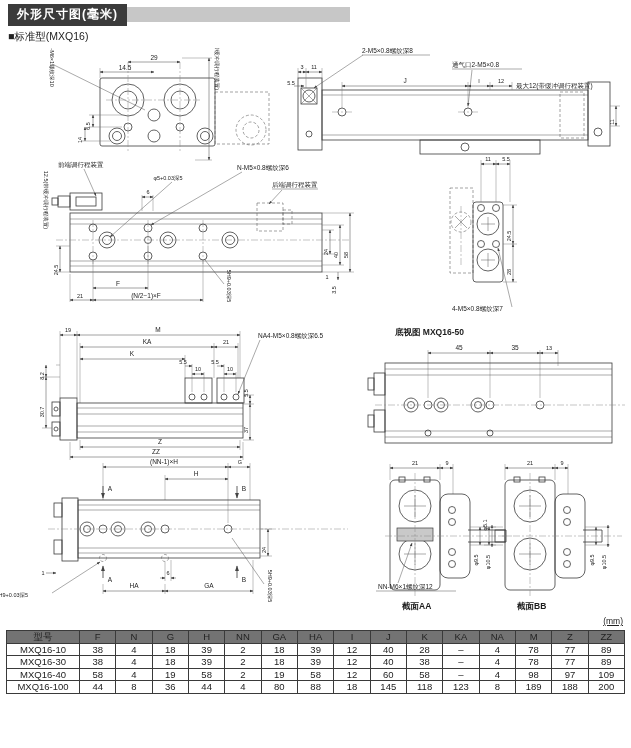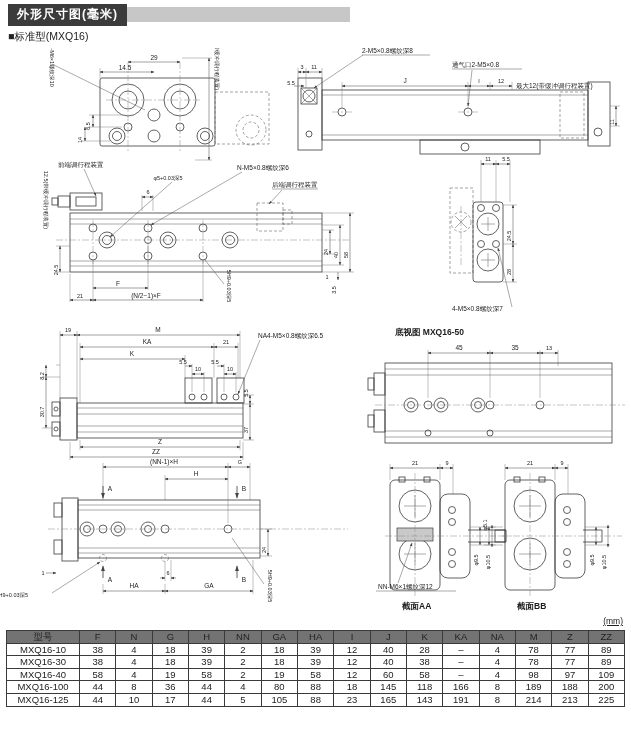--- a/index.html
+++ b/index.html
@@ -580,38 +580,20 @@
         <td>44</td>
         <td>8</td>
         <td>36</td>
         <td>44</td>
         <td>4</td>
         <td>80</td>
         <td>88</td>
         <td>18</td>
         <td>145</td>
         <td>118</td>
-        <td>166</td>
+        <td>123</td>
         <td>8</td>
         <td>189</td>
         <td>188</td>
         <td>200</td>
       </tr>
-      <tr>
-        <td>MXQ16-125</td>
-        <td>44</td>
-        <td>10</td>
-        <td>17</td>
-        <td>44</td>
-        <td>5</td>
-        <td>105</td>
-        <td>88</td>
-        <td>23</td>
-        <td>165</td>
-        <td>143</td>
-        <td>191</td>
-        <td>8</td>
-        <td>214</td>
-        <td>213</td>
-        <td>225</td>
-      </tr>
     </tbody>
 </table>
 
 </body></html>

= = = = = = =

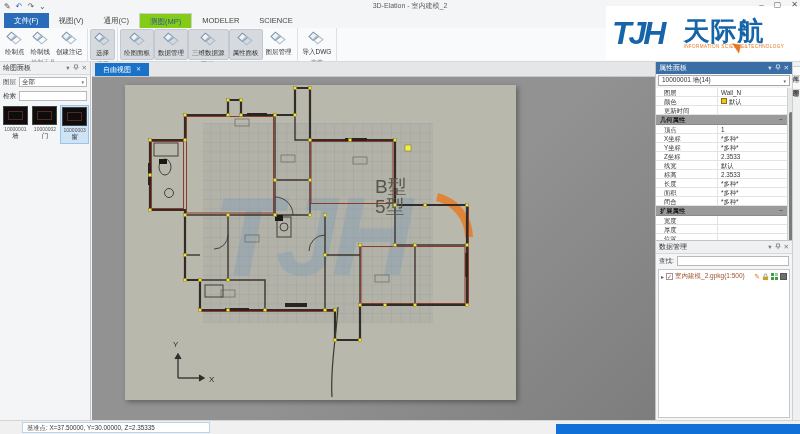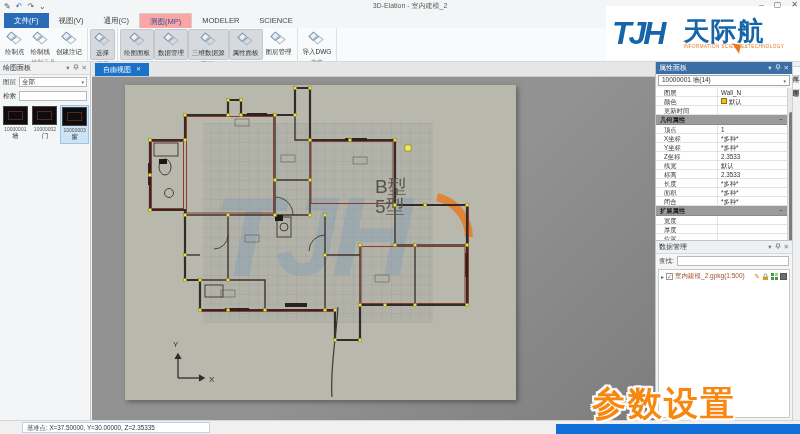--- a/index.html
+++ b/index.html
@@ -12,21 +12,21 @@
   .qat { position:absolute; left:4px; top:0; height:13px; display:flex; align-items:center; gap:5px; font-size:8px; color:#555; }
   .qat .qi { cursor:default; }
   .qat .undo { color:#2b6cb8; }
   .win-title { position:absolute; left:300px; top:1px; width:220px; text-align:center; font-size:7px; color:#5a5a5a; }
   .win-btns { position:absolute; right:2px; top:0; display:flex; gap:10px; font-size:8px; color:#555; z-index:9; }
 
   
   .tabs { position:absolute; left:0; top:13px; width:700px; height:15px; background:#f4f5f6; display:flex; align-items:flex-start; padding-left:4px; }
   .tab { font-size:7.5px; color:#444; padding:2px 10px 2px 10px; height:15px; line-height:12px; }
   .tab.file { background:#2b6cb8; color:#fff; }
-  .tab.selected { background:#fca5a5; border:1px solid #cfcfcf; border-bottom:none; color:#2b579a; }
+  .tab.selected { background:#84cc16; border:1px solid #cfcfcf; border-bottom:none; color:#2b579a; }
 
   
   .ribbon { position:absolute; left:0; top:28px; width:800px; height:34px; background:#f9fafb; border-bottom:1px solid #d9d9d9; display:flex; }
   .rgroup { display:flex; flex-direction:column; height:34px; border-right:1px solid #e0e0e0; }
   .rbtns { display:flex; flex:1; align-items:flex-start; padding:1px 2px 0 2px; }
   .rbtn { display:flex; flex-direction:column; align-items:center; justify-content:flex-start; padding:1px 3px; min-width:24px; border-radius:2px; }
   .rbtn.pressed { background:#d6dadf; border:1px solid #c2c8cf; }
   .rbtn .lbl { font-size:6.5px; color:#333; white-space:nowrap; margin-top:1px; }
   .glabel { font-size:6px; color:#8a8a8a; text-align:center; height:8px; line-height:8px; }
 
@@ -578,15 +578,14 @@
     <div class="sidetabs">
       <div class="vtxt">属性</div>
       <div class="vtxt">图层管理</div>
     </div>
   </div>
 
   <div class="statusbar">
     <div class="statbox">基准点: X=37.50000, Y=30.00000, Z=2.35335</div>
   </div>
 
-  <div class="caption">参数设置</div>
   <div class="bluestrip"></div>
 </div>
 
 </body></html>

= = = = = = =

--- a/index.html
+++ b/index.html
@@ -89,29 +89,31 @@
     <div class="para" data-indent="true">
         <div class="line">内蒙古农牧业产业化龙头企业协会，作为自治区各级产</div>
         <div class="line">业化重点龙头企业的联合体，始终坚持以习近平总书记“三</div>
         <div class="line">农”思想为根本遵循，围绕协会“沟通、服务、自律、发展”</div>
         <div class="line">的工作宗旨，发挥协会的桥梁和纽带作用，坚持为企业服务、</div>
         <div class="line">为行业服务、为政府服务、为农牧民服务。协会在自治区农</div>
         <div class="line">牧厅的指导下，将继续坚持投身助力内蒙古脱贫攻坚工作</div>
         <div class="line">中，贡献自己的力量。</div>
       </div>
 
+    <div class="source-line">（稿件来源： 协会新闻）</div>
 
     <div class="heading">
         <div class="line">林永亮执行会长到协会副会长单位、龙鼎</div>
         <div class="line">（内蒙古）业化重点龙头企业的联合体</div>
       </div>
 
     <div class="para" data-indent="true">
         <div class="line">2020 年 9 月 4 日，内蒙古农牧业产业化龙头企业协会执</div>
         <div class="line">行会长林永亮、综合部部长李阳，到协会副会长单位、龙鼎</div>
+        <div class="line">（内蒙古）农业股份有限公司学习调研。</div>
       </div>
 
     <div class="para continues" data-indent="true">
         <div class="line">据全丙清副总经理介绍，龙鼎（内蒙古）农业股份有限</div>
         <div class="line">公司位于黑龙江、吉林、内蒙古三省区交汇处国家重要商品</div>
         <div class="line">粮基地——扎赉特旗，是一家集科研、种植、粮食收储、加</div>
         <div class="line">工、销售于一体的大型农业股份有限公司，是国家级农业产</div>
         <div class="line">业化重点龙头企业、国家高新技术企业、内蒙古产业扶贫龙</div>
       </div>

= = = = = = =

WHAT IS NEEDED: One stretch of the lines above is wanted, from the line that contains "position:absolute; left:4px; top:0;" through the line that contains "position:absolute; left:300px; top:1px;". Output it exactly.

ANSWER FOR THIS EXERCISE:
   .qat { position:absolute; left:4px; top:0; height:13px; display:flex; align-items:center; gap:5px; font-size:8px; color:#555; }
   .qat .qi { cursor:default; }
   .qat .undo { color:#2b6cb8; }
   .win-title { position:absolute; left:300px; top:1px; width:220px; text-align:center; font-size:7px; color:#5a5a5a; }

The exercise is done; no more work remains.